### Activity
A faithful copy of every record is needed here. Images must not appear in it.

### Edit difference data
---------------
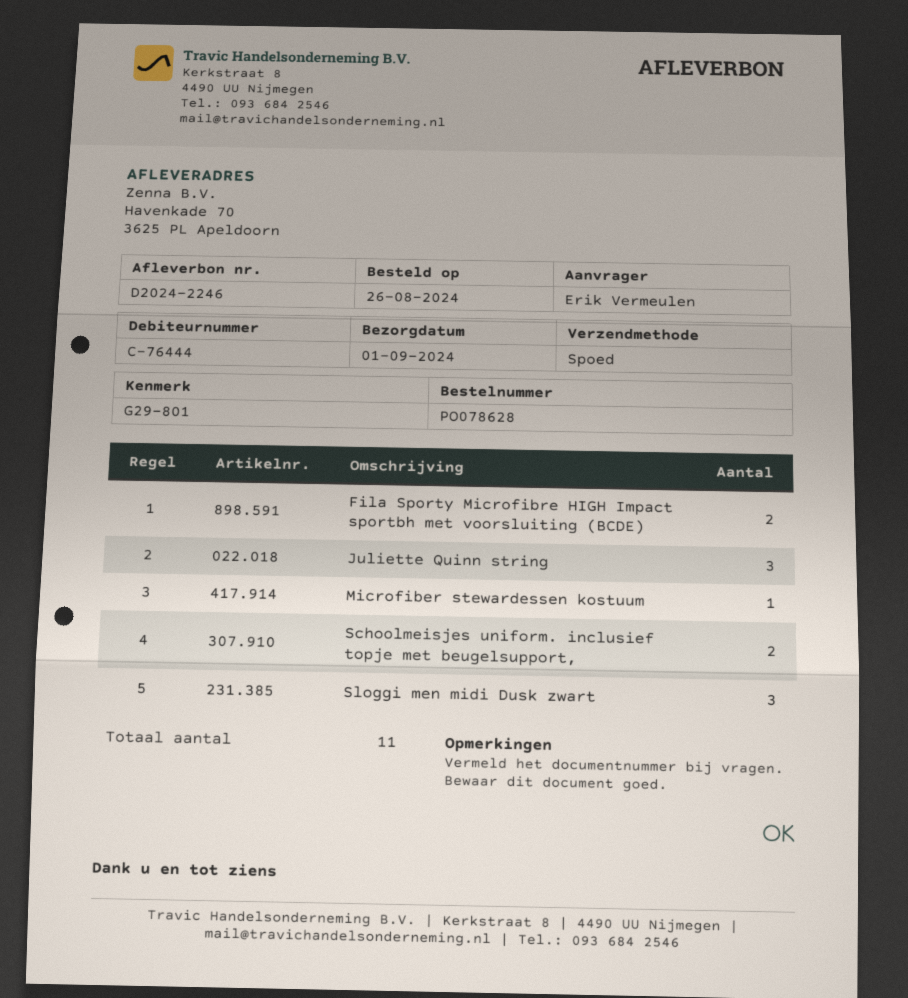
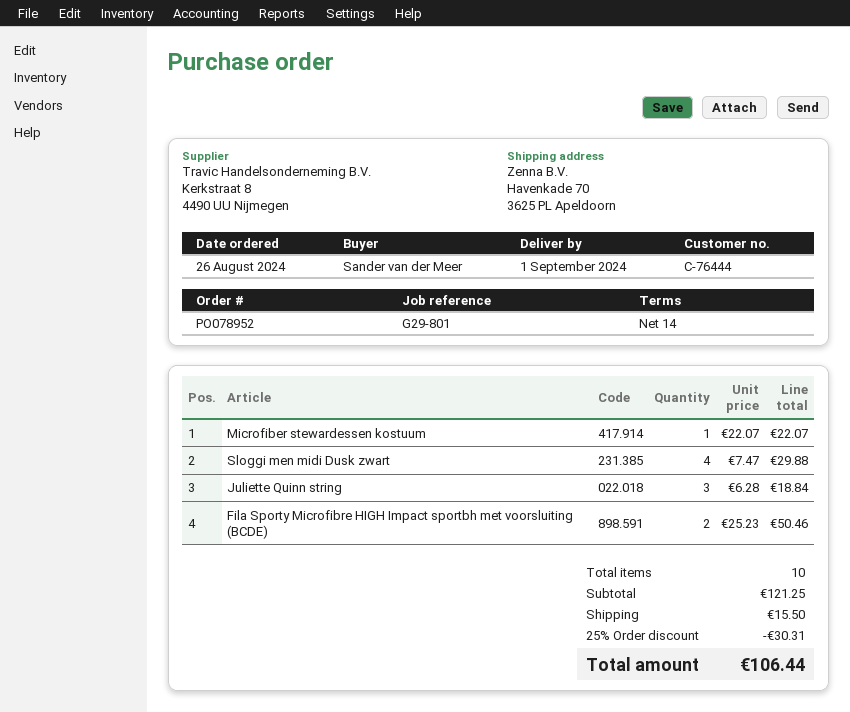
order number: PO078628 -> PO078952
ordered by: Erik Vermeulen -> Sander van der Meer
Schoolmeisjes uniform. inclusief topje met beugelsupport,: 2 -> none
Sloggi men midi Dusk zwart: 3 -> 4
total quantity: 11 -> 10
---------------
### Completed task
order number: PO078628 -> PO078952
ordered by: Erik Vermeulen -> Sander van der Meer
Schoolmeisjes uniform. inclusief topje met beugelsupport,: 2 -> none
Sloggi men midi Dusk zwart: 3 -> 4
total quantity: 11 -> 10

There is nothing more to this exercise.